Krampus is a “half-goat, half-demon” with long horns and killer beard whose name comes from the German ‘Krampen’ for claw. He is the dark yin to Santa Claus’s yang. While Saint Nick brings joy and happiness to the good children of the world, Krampus punishes the bad children in some pretty deviant ways.
He is a myth figure in middle and eastern Europe, including Austria, Bavaria, Croatia, the Czech Republic, Hungary, Slovenia, and Northern Italy. Basically, anywhere in the Alpine Region, you’re bound to run into the horned goat creature. If you travel over to Iceland, you’ll find a whole host of these Santa figures, known as the Jolasveinar. There’s the ‘Door Slammer’, ‘The Window Peeper,’ ‘The Sausage Snatcher,’ and ‘The Doorway Sniffer.’
December 5 is considered Krampusnacht, which I assume translates to Krampus Night. On this night, he travels from house-to-house, like Old Saint Nick, and leaves bundles of sticks for bad children. Doesn’t sound that bad, huh? Like coal in a stocking. However, if Krampus deems the child to be bad enough, he might bag up the offending child and toss her in a river or take her straight on down to Hell and save himself the trouble of trying to redeem the little bastard.
He is sometimes depicted as having one cloven goat foot and one human foot, perhaps to bridge the gap of his half-human, half-devil form. The chain he carries may be a vestigial holdover having to do with binding the devil and whatnot, but today it just makes for one hell of a terrifying legend.

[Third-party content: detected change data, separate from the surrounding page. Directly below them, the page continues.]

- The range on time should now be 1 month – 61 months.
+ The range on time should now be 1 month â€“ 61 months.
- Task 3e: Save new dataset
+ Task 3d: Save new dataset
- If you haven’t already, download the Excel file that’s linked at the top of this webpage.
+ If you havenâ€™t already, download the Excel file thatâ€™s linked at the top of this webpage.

The next day, after Krampus has whipped or damned all the evil kids, is Nikolastaugh, or St. Nicholas Day. The Dutch name, Sinterklass, eventually became our modern Santa Claus. It was his job to bring presents to all the good little boys and girls who missed the wrath of Krampus.

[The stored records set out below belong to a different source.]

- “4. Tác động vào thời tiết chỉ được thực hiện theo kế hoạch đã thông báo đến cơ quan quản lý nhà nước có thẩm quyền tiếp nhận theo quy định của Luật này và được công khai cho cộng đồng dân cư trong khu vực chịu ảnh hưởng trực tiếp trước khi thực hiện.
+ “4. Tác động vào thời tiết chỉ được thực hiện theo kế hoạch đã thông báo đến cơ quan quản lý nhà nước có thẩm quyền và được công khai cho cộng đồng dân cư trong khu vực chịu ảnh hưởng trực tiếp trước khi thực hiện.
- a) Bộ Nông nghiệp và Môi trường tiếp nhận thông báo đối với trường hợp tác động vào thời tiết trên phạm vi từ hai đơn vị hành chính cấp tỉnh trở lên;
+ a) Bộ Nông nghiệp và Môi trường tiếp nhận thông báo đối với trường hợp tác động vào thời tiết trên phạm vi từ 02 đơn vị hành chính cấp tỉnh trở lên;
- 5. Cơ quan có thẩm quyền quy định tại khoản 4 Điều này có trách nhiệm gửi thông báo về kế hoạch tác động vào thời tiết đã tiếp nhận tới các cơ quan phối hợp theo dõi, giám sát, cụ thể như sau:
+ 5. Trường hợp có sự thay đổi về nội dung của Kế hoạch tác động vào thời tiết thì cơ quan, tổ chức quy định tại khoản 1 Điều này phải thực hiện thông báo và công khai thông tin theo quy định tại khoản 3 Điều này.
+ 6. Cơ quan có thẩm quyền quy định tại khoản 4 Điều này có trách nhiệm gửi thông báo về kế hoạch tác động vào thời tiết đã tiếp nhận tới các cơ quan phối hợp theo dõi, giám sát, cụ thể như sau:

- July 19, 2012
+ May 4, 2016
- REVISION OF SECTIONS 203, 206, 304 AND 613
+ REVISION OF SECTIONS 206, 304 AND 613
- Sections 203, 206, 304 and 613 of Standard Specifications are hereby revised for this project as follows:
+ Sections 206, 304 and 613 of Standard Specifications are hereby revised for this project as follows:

Nicholas himself became popular in Germany in the 11th Century, and though it is unclear when, exactly, Krampus came to popularity, it goes back as far as pre-Christian times. He is believed to be the son of Hel from Norse mythology, but whether that is exactly true is anybody’s guess. Either way, he is totally a pagan symbol.
By the 17th century, Krampus had been incorporated into Christian celebrations. Over the course of a few hundred years, he melded together with the Santa Claus myth to become something of a dark, violent companion to the fat old gift-giver.
And just as the legend grew, so did the list of punishments bad ole Krampus would mete out. This next part comes from a site called The Robot’s Voice:
According to a series of very popular 1800s postcards, Krampus enjoyed: ripping pigtails out, leading children off a cliff, sadistic ear-pulling, putting pre-teens in shackles, forcing children to beg for mercy, and throwing youngsters on an Express Train to The Lake of Fire (making no local stops). And then there’s my favorite: drowning children to death in ink and fishing out the corpse with a pitchfork.
In fact, today people can participate in the Krampuslauf (Krampus Run) in which young men dress up and participate. Other festivals include people dressing up as the goat-devil and attacking poor, unsuspecting party-goers, usually chasing them down and beating them about the legs with the birch sticks Krampus is known to carry.
I’m not sure if this is still true, but some homes in the Alpine region were known to leave the bag of birch sticks hanging on the wall all year as a reminder to be good, lest Krampus make his visit the next Krampusnacht.